→ **Task to complete**
From the line containing "16px 28px 16px;" down to the line containing "block; width: 19px;" in the records below, reproduce every line exactly, ends included, and omit all others.

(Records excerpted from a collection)
┌────────

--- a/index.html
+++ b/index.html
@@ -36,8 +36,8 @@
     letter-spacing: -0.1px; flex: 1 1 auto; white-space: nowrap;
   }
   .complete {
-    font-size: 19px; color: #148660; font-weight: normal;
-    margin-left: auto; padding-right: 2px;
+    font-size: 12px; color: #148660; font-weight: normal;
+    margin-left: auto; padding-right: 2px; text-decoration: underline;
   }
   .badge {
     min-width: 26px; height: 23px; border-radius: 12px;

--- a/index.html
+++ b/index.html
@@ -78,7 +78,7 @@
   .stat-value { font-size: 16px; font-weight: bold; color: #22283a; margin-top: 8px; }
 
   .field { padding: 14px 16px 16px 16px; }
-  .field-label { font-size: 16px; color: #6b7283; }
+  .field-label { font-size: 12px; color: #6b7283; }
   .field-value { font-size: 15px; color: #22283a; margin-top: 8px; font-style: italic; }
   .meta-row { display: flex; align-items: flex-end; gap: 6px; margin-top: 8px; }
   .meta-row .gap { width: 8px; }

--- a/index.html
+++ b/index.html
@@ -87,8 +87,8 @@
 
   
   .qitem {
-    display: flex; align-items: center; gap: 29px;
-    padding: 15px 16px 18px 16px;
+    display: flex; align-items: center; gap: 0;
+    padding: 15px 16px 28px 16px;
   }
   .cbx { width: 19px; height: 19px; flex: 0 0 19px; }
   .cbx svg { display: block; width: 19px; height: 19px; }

└────────
┌────────

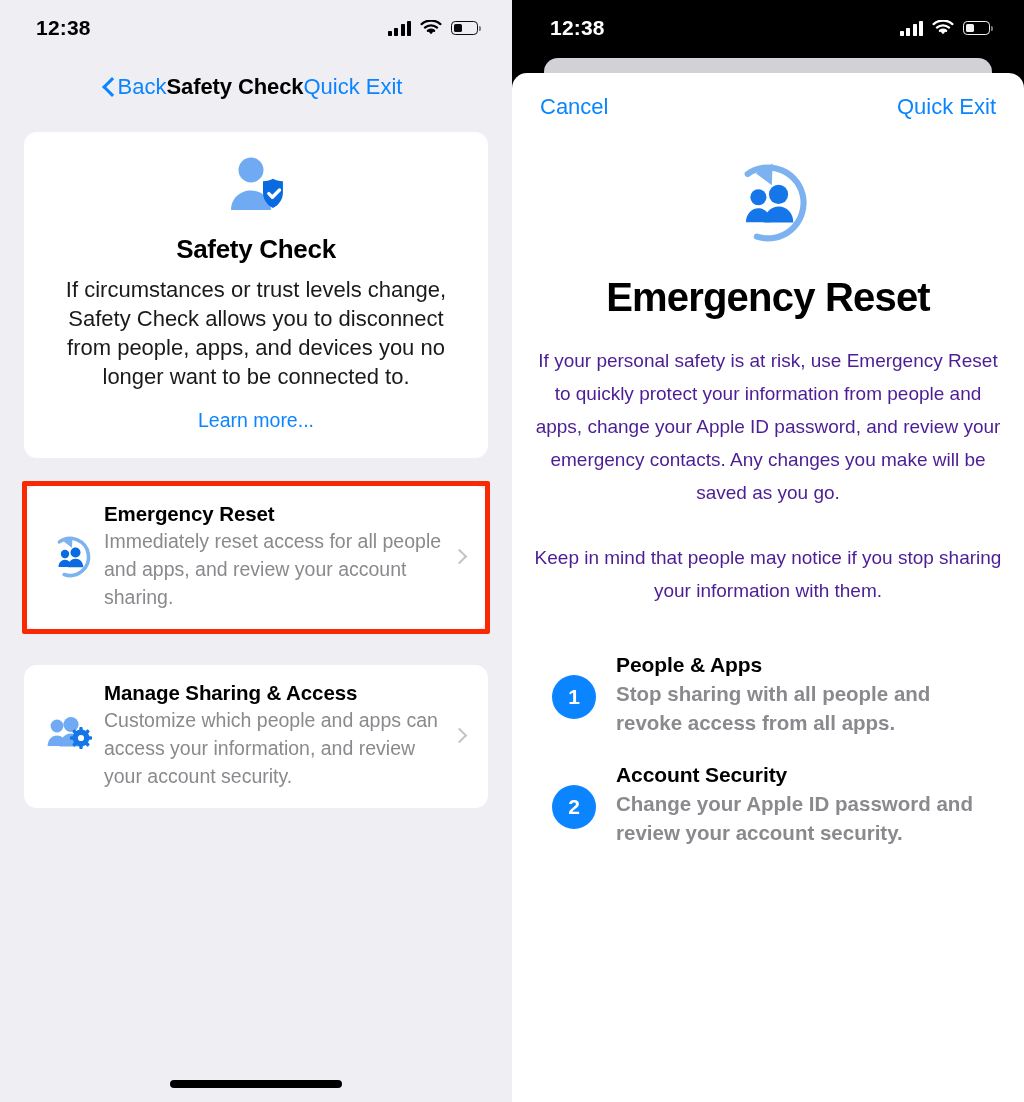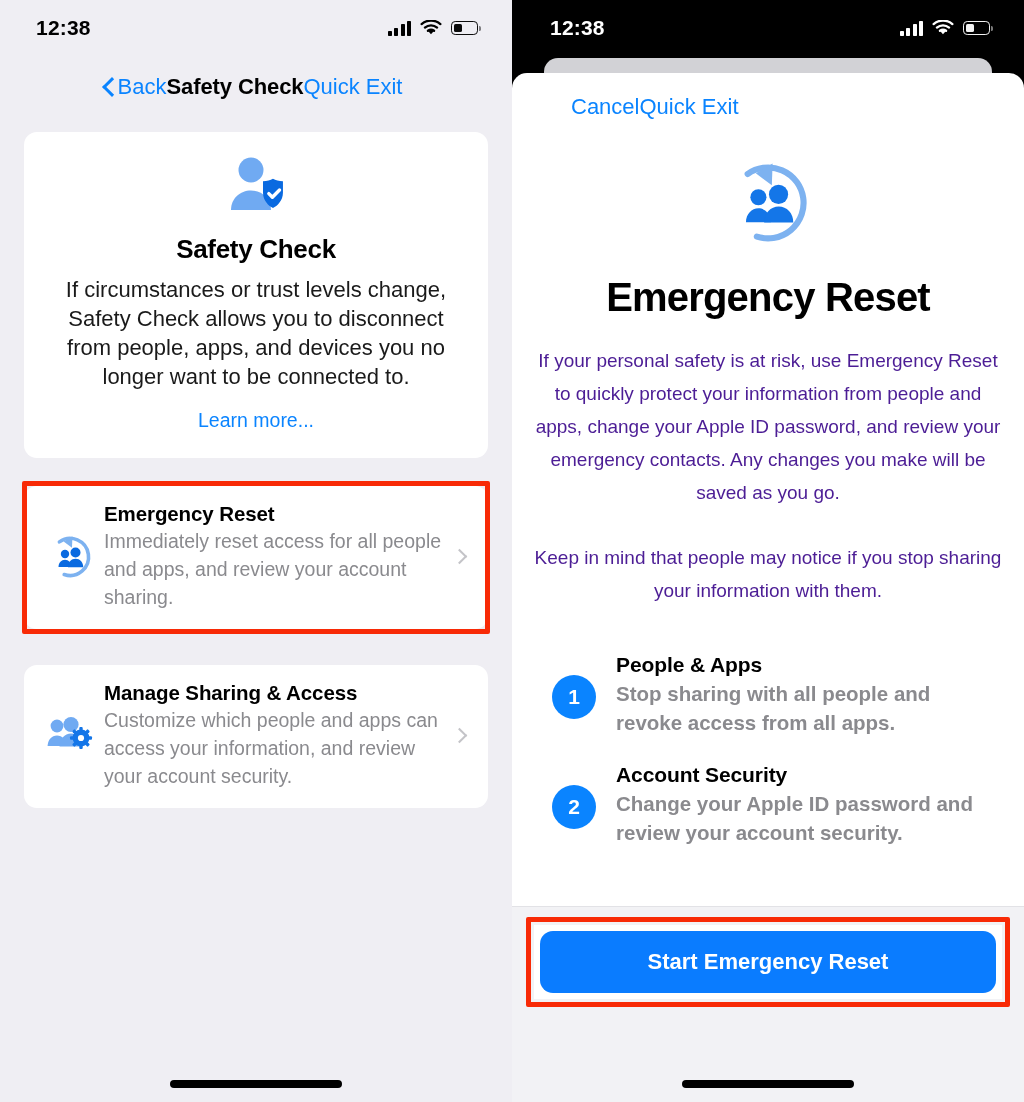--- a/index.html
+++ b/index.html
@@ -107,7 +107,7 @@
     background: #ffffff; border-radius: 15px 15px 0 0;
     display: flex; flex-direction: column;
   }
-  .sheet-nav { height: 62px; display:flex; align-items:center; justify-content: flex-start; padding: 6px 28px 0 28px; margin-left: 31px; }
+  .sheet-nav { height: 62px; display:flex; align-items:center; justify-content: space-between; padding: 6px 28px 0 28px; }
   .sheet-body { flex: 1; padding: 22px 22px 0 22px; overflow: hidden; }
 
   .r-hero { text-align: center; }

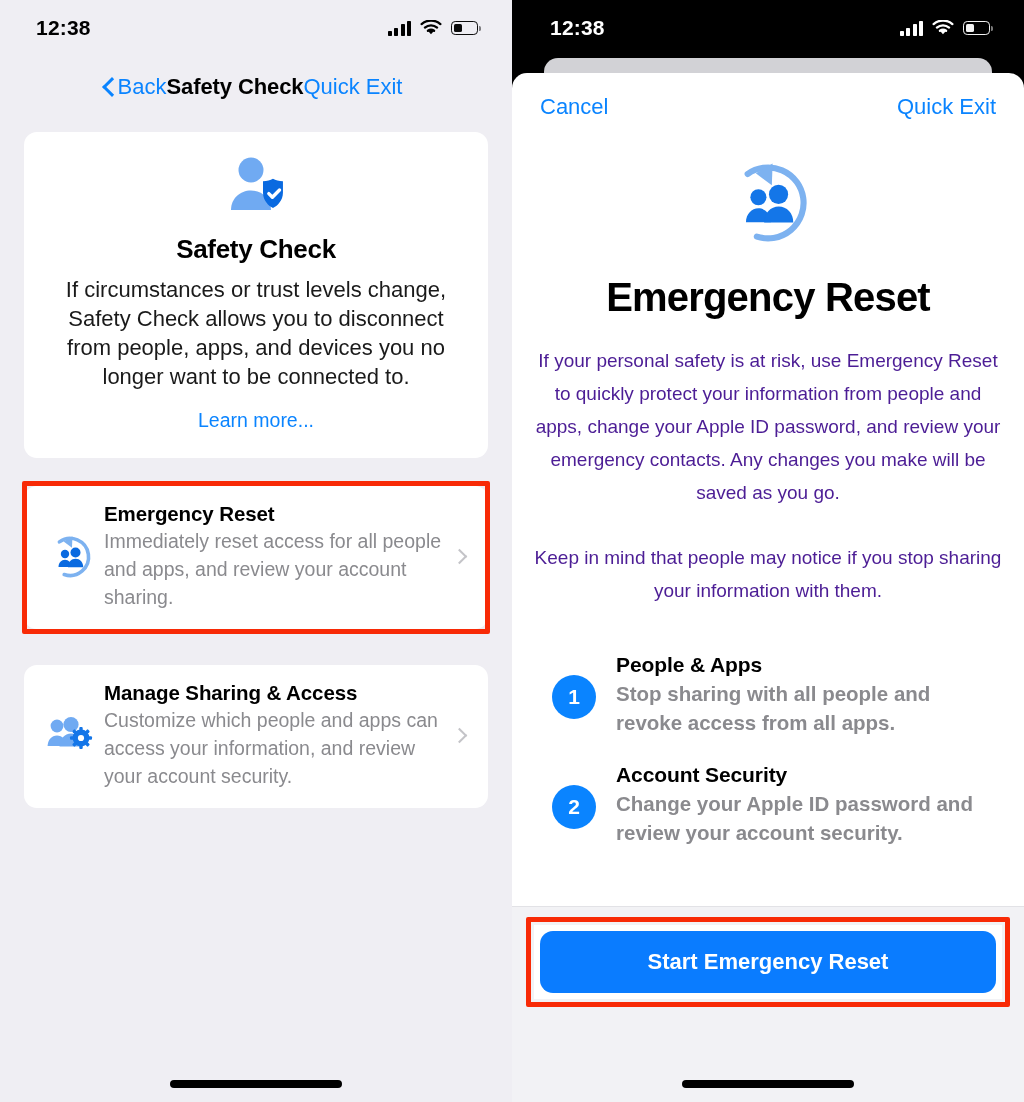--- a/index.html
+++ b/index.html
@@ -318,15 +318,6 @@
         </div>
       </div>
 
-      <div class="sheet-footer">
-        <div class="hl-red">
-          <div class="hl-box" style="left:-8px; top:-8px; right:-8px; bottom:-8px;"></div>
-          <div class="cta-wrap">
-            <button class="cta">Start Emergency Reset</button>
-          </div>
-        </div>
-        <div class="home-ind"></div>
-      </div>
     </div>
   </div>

└────────

→ **Response area**
+    padding: 15px 16px 28px 16px;
   }
   .cbx { width: 19px; height: 19px; flex: 0 0 19px; }
   .cbx svg { display: block; width: 19px; height: 19px; }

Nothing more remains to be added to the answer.